Too Nice?

From an early age we’re taught to be nice and play nice. Some of us learn this lesson very well. In fact, we tend to overlook poor behavior and/or physical/emotional abuse because we don’t believe we have the right to question things that are said or done.

There is a time for being nice and playing nice and yes, absolutely, we generally want to treat others with dignity and respect. But sometimes playing nice hurts and deeply affects not only us but our children and others we are close to. When we buy stock in the words and actions of a partner out of fear, intimidation, to have a roof over our head, or to keep our children clothed and fed we rob ourselves and families of dignity and hope for the present and the future.

Are you ever nice in order to keep people in your life?
Do you sometimes look the other way when you see an action or hear words that are not right or are cause for alarm?
Do you pretend that things are okay and go along with the status quo rather than take actions that may be uncomfortable but in the long run could help you?

I spent much of my life living in the too nice mode. I feared leaving or losing a partner because life without a partner was uncertain.The uncertainty of the future often kept me in the turmoil of the present. That present included people who behaved poorly and often mistreated me and my family. They were angry and frustrated and took their feelings out on others simply because they could get away with it.

Partners who hold you captive with words and actions hope you will continue to forgive them. They say sweet words when they believe you might leave. They might buy you nice things to distract and convince you it will never happen again.

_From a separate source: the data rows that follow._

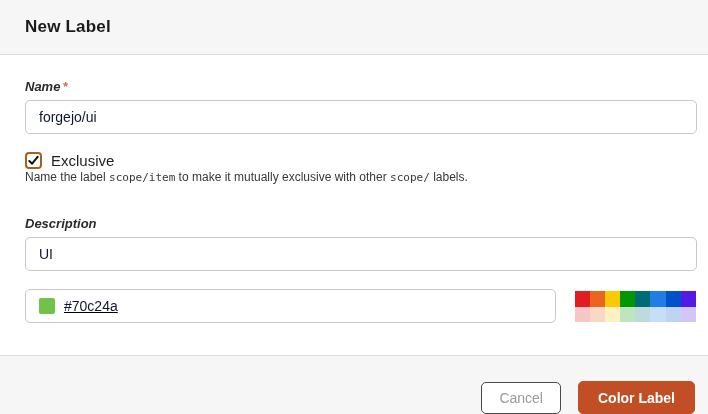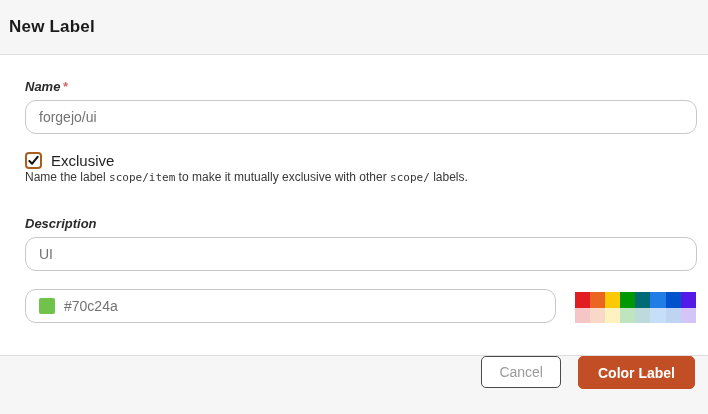--- a/index.html
+++ b/index.html
@@ -9,42 +9,42 @@
     position: relative;
     width: 708px; height: 414px;
     background: #ffffff;
     overflow: hidden;
   }
   .dialog-header {
     height: 55px;
     background: #f6f6f6;
     border-bottom: 1px solid #dddddd;
     display: flex; align-items: center;
-    padding-left: 9px;
+    padding-left: 25px;
   }
   .dialog-title {
     font-size: 17px; font-weight: bold; color: #1b1b1b;
     letter-spacing: .2px;
   }
   .dialog-body {
     padding: 24px 11px 0 25px;
   }
   .field-label {
     display: block;
     font-size: 13px; font-weight: bold; color: #2b2b2b;
     margin-bottom: 6px;
     font-style: italic;
   }
   .required-mark { color: #d06a5f; font-weight: bold; margin-left: 2px; }
   .text-input {
     display: block; width: 100%; height: 34px;
-    border: 1px solid #c8c8c8; border-radius: 11px;
+    border: 1px solid #c8c8c8; border-radius: 5px;
     background: #ffffff;
     font-family: "Liberation Sans", "DejaVu Sans", sans-serif;
-    font-size: 14px; color: #737373;
+    font-size: 14px; color: #0f172a;
     padding: 0 13px;
     outline: none;
   }
   .field-name { margin-bottom: 18px; }
   .checkbox-row {
     display: flex; align-items: center; gap: 9px;
     margin-bottom: 1px;
   }
   .checkbox-box {
     width: 17px; height: 17px;
@@ -58,42 +58,42 @@
   .checkbox-label { font-size: 15px; color: #1f1f1f; }
   .help-text {
     font-size: 12px; color: #383838;
     margin-bottom: 32px;
   }
   .help-text code {
     font-family: "DejaVu Sans Mono", "Liberation Mono", monospace;
     font-size: 11px; color: #383838;
   }
   .field-description { margin-bottom: 18px; }
-  .color-row { display: flex; align-items: flex-end; gap: 19px; }
+  .color-row { display: flex; align-items: flex-start; gap: 19px; text-decoration: underline; }
   .color-input-wrap {
     position: relative; width: 531px; height: 34px;
   }
   .color-input-wrap .text-input { padding-left: 38px; }
   .color-preview-swatch {
     position: absolute; left: 14px; top: 9px;
     width: 16px; height: 16px; border-radius: 2px;
     background: #70c24a;
   }
   .palette { margin-top: 2px; }
   .palette-row { display: flex; }
   .palette-swatch {
     width: 15.1px; height: 15.5px;
     cursor: pointer;
   }
   .dialog-footer {
     position: absolute; left: 0; right: 0; bottom: 0;
     height: 59px;
     background: #f6f6f6;
     border-top: 1px solid #dddddd;
-    display: flex; align-items: flex-start; justify-content: flex-end;
+    display: flex; align-items: flex-end; justify-content: flex-end;
     gap: 17px;
     padding-right: 13px;
   }
   .btn {
     font-family: "Liberation Sans", "DejaVu Sans", sans-serif;
     font-size: 14px;
     border-radius: 5px;
     cursor: pointer;
   }
   .btn-cancel {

But it usually does happen again in one way or another. You question whether what was done was really abuse. Maybe you’re just overreacting and thingsĀ  aren’t that bad. Sometimes that is the case but pay attention to your gut; it knows.

Most of the time people who create havoc and craziness in relationships are damaged people who damage other people. They likely seek people they believe will lift their boundaries or discard them altogether.

When you live with the anything goes mentality you might question things that are said or done but usually go with the flow rather than disrupt it because you want to avoid confrontation.

Would you place a one year old on a busy street? Of course not! But how is it different to place yourself in the line of fire with a person who mistreats you? Why would anyone choose to stay in a situation that robs you of your self-esteem and can even be dangerous? How long do you continue to take it?

On a regular basis take stock of your situation and decide if it’s possible that you are allowing people to treat you less than you deserve.

If you had a friend or family member who was being mistreated how would you react?

Would you ignore them rationalizing that is none of your business or choose to let them know you’re concerned?

The new year is just about here. If you are scared, confused, alarmed, or unsettled in your personal relationship, you have a chance to right your course. Pay attention to your instincts, they will not steer you wrong. It may feel awkward and uncomfortable to reprogram your thoughts and actions but doing so will be freeing liberating and nurturing.

It’s a new year, one full of promise. There will never be a better time to right your course. The time is now.

**If you are in a potentially dangerous situation you may need to contact local law enforcement and/or seek professional counseling.